(Data excerpts Opens)
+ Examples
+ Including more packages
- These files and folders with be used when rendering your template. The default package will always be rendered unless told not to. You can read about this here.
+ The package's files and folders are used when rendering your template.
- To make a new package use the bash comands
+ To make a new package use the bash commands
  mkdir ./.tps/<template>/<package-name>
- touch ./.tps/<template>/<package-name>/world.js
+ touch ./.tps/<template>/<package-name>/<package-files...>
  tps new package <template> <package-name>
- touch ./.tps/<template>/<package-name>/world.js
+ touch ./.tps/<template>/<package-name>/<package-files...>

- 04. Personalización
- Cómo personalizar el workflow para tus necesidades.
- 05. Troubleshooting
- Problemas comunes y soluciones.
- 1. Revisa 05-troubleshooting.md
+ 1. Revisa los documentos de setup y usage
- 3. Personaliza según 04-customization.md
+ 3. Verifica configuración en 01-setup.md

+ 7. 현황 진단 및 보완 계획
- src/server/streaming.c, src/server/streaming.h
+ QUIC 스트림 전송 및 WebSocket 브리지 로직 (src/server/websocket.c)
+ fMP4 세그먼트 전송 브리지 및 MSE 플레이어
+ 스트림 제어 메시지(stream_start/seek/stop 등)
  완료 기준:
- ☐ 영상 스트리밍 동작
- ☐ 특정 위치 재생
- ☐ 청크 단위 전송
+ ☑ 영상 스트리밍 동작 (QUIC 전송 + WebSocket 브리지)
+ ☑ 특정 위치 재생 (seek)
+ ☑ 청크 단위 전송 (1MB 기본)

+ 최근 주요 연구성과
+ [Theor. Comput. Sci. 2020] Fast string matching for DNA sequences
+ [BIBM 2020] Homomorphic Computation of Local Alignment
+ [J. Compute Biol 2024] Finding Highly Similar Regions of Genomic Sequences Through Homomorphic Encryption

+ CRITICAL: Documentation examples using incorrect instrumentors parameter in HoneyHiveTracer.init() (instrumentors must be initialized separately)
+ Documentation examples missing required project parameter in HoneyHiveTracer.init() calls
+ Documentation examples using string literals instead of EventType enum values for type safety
(Data excerpts Closes)
▶ _Exercise description_
Using the data above, copy each line that contains "init".

▶ _Result below_
+ CRITICAL: Documentation examples using incorrect instrumentors parameter in HoneyHiveTracer.init() (instrumentors must be initialized separately)
+ Documentation examples missing required project parameter in HoneyHiveTracer.init() calls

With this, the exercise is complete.